The response must consist of the lines below from the one with "- For example, 5+" through the one with "where it naturally", exactly as they appear and with both ends kept.

*-*-*

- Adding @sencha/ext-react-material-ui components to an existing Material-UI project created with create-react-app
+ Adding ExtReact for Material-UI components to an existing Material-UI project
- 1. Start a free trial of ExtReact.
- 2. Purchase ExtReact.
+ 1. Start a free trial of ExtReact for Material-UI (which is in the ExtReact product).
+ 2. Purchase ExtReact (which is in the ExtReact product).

*-*-*

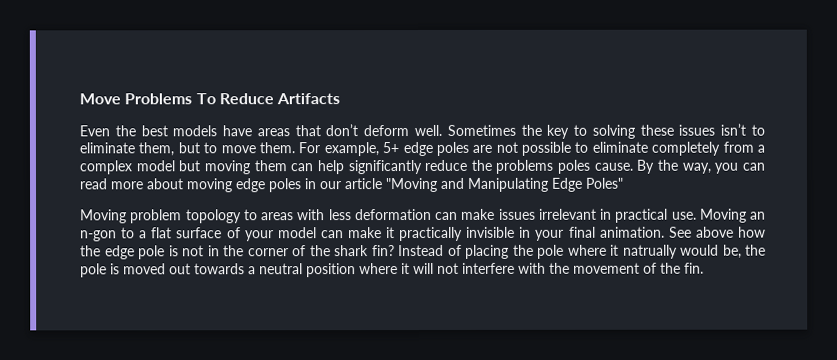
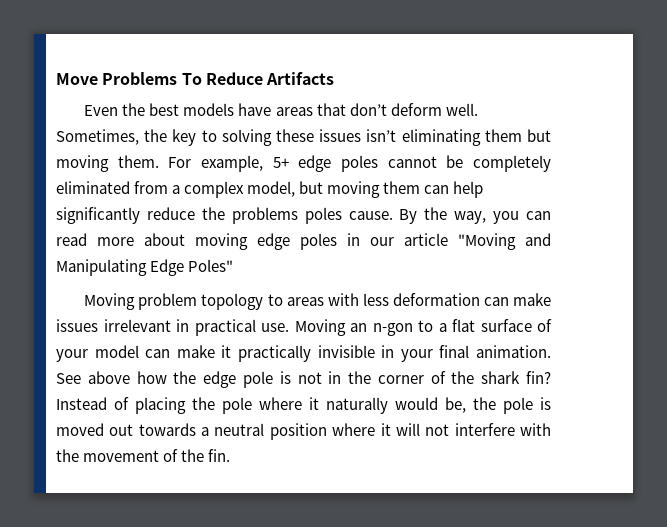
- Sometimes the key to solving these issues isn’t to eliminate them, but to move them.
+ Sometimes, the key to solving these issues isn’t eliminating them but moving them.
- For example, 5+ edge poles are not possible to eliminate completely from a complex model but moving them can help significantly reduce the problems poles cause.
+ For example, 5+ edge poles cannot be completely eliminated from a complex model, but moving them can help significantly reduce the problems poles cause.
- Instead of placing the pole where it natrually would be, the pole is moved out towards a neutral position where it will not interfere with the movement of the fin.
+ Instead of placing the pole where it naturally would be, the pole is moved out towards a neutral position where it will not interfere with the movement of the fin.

*-*-*

• Solution:
- For example, 5+ edge poles are not possible to eliminate completely from a complex model but moving them can help significantly reduce the problems poles cause.
+ For example, 5+ edge poles cannot be completely eliminated from a complex model, but moving them can help significantly reduce the problems poles cause.
- Instead of placing the pole where it natrually would be, the pole is moved out towards a neutral position where it will not interfere with the movement of the fin.
+ Instead of placing the pole where it naturally would be, the pole is moved out towards a neutral position where it will not interfere with the movement of the fin.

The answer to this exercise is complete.